* Task statement *
From the line containing "[569,107,582,120] // 5." to the final line of the material below, copy each line exactly, including both endpoints, and leave out all other lines.
"""
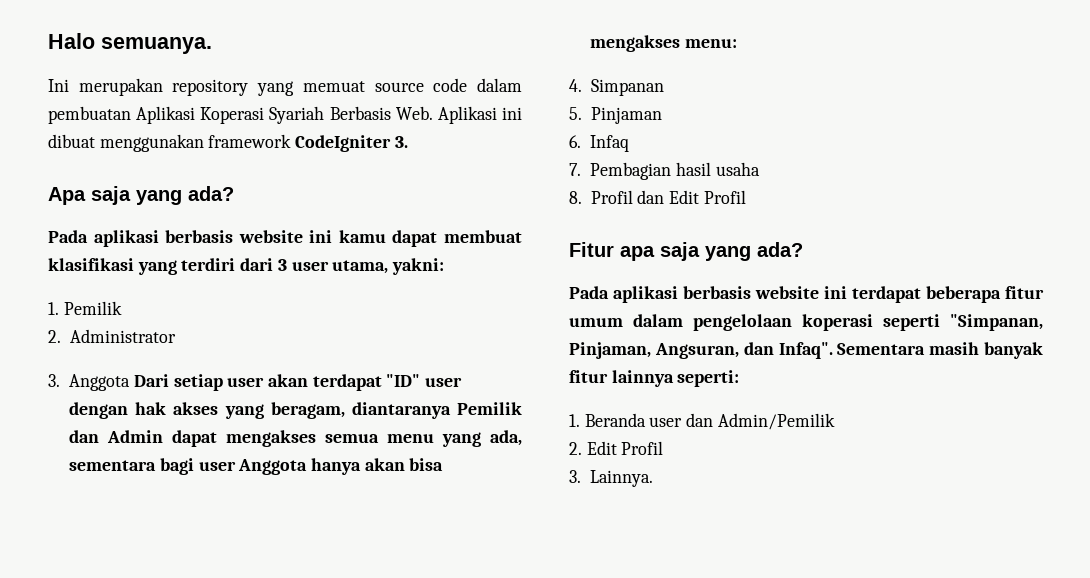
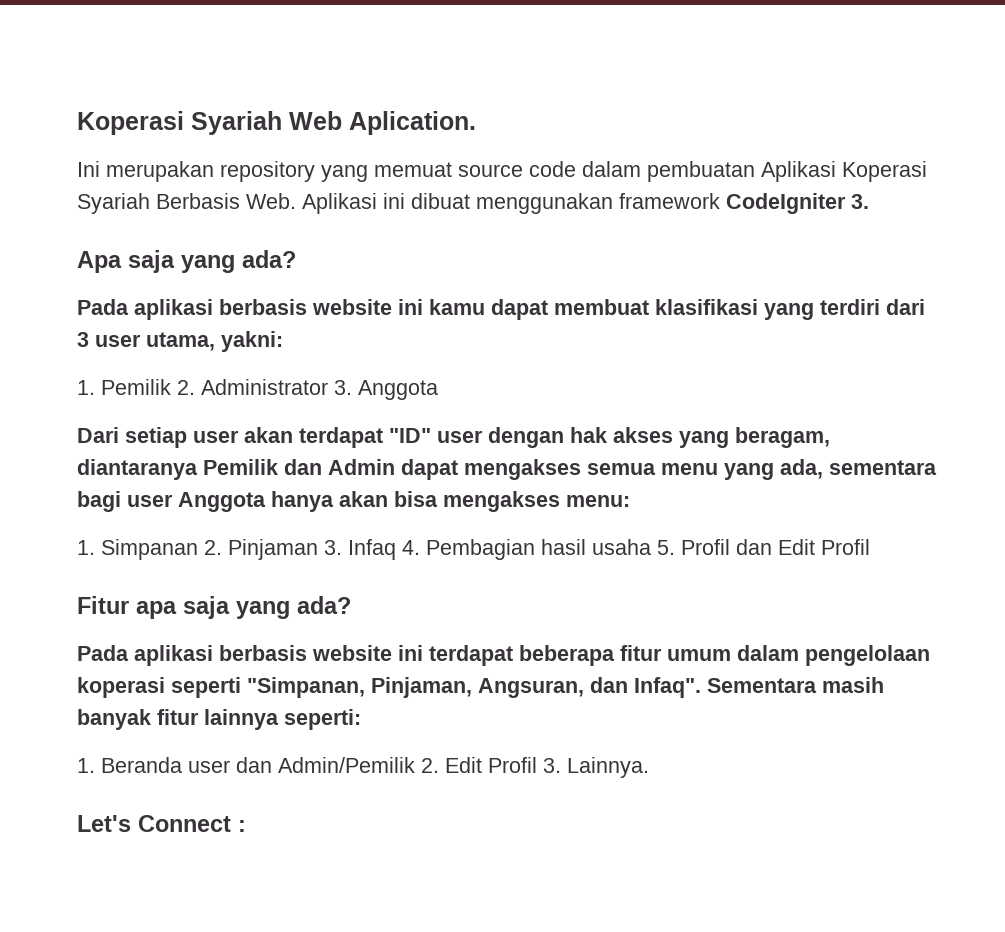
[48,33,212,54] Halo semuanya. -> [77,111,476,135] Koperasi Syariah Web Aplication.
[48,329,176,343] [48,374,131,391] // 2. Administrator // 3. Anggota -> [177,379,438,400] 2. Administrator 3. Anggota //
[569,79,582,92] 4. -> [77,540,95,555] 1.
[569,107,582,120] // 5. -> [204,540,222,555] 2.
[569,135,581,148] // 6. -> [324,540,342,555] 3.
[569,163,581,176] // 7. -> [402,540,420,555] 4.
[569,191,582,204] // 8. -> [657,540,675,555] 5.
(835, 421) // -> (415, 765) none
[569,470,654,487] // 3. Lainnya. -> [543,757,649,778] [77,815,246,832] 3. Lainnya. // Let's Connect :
"""
* Response *
[569,107,582,120] // 5. -> [204,540,222,555] 2.
[569,135,581,148] // 6. -> [324,540,342,555] 3.
[569,163,581,176] // 7. -> [402,540,420,555] 4.
[569,191,582,204] // 8. -> [657,540,675,555] 5.
(835, 421) // -> (415, 765) none
[569,470,654,487] // 3. Lainnya. -> [543,757,649,778] [77,815,246,832] 3. Lainnya. // Let's Connect :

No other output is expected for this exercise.